El viernes 11 de junio, Sergio Schoklender entró al despacho de su jefa Hebe de Bonafini con la timidez de quien está seguro de que será reprobado. Estaban trabajando en un proyecto de viviendas transportables y al apoderado de la Fundación Madres de Plaza de Mayo se le ocurrió que uno de los mejores socios para esa empresa podría ser el Ejército nacional. Se lo comentó con cierto temor, a la espera de su desaprobación furiosa. Bonafini lo miró fijo, dudó unos segundos y arrojó la respuesta menos pensada: "Me parece fantástico. Es el mejor mensaje que le podemos dar a la sociedad de cara al futuro". Schoklender no podía creerlo. El primer paso estaba dado.
El gesto de conciliación entre la mujer más intransigente de los organismos de Derechos Humanos argentinos y las Fuerzas Armadas no concluyó ahí. De inmediato, la líder de las Madres -que perdió dos hijos que fueron "desaparecidos" en 1977 por la dictadura militar - se puso al frente del operativo.

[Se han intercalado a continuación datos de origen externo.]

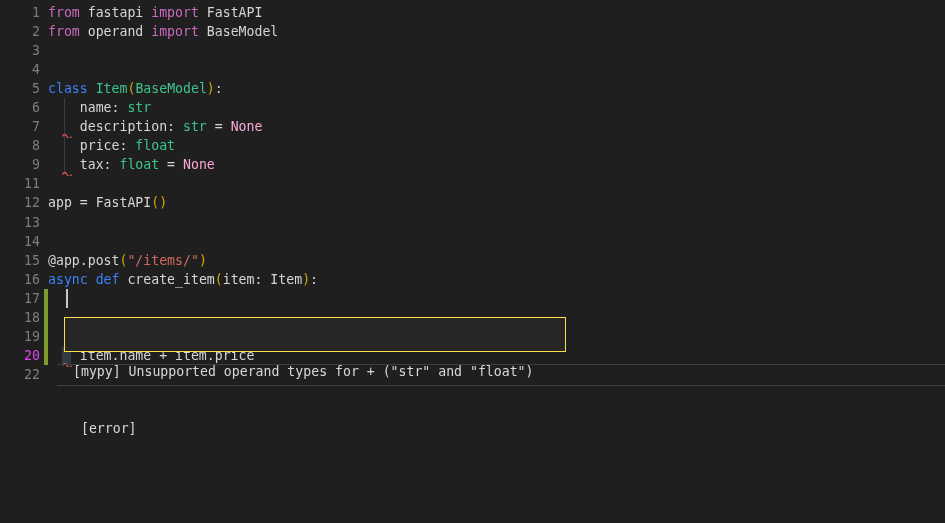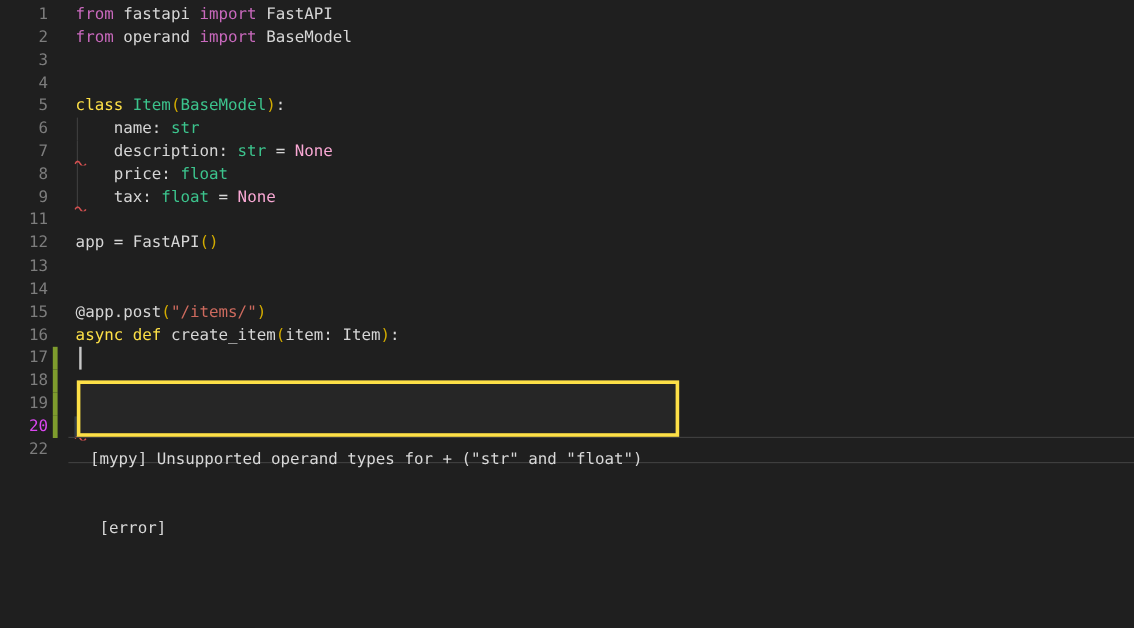--- a/index.html
+++ b/index.html
@@ -15,7 +15,7 @@
   .row.active .num{color:#d946ef;}
   .barslot{display:inline-block;width:4px;flex:0 0 4px;margin-left:4px;height:100%;}
   .row.haschange .barslot{background:#7e9c2d;}
-  .code{margin-left:15px;white-space:pre;}
+  .code{white-space:pre;}
   
   .tk-pl{color:#d6d6d6;}
   .tk-kw{color:#c969bd;}   

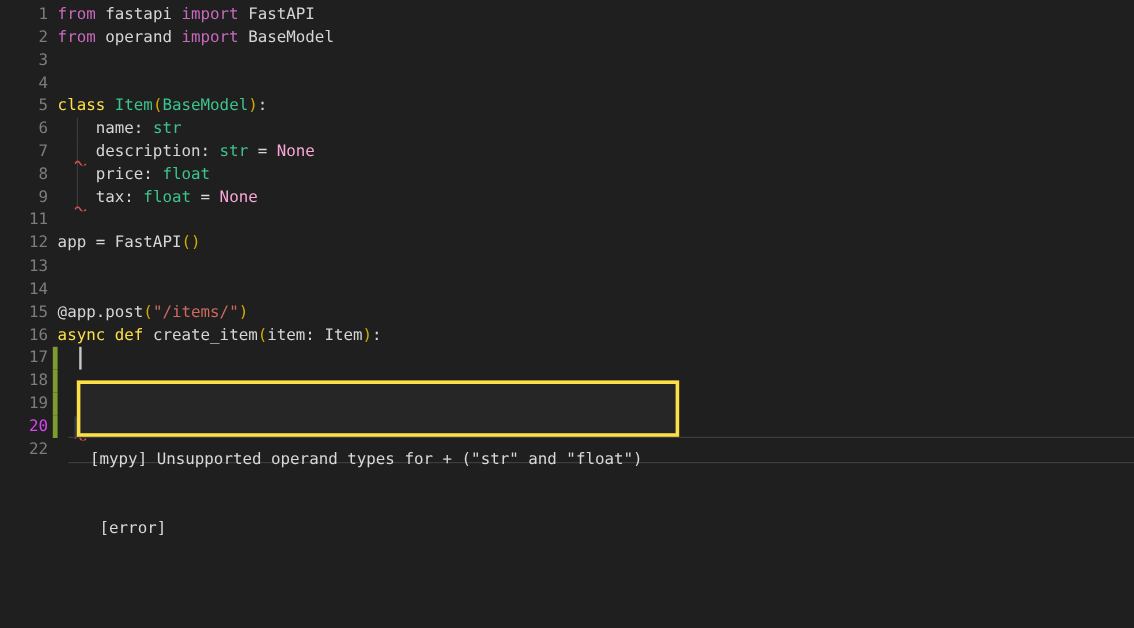--- a/index.html
+++ b/index.html
@@ -19,7 +19,7 @@
   
   .tk-pl{color:#d6d6d6;}
   .tk-kw{color:#c969bd;}   
-  .tk-kw2{color:#fde047;}  
+  .tk-kw2{color:#3b82f6;}  
   .tk-ty{color:#3cc48d;}   
   .tk-co{color:#f9a8d4;}   
   .tk-st{color:#cd6a5e;}   

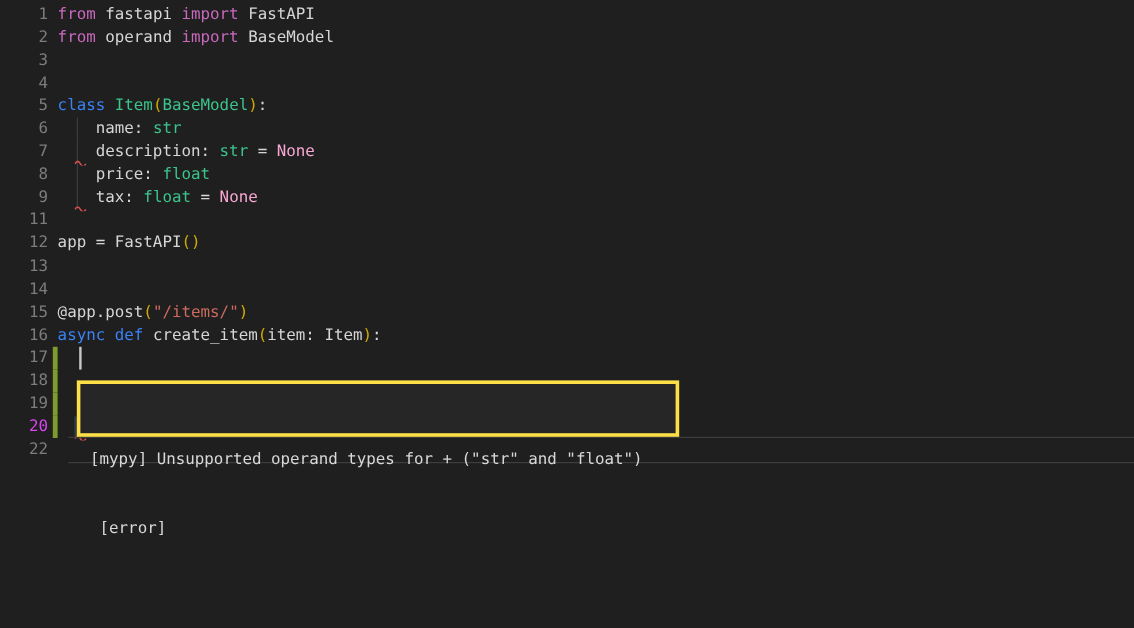--- a/index.html
+++ b/index.html
@@ -32,9 +32,9 @@
   .cur-line{position:absolute;left:57px;right:0;top:364px;height:19.5px;
     border-top:1px solid #3e3e3e;border-bottom:1px solid #3e3e3e;pointer-events:none;z-index:1;}
   .tooltip{
-    position:absolute;left:64px;top:317px;width:502px;height:47px;box-sizing:border-box;
-    background:#262626;border:3px solid #fde047;color:#d8d8d8;
-    padding:16px 8px;line-height:19px;white-space:pre;z-index:5;
+    position:absolute;left:64px;top:317px;width:502px;height:35px;box-sizing:border-box;
+    background:#262626;border:1px solid #fde047;color:#d8d8d8;
+    padding:6px 8px;line-height:19px;white-space:pre;z-index:5;
   }
 </style>
 </head>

Llamó a su amiga Nilda Garré, la ministra de Defensa, y quince minutos más tarde le informó a Schoklender que el lunes siguiente tendrían una reunión con los profesionales que integran el batallón de ingenieros del Ejército para comenzar a diseñar el plan que consiste en montar tres fábricas de casas móviles -dos en la provincia de Buenos Aires y una en Chaco - para poder transportar viviendas a zonas de difícil acceso y responder con rapidez en situaciones de emergencia.
Bonafini se movió como los mejores operadores políticos del kirchnerismo. Dejó de lado viejos rencores y puso todos sus contactos al servicio del proyecto en cuestión. Eso sí, en su entorno se encargan de remarcar que "por nada del mundo dejará de ser dura con el viejo Ejército, con los genocidas y con los jueces, políticos, sindicalistas y periodistas que apoyaron a la dictadura". Ese es el dilema entre pasado y futuro en el que se encuentra envuelta hoy Bonafini.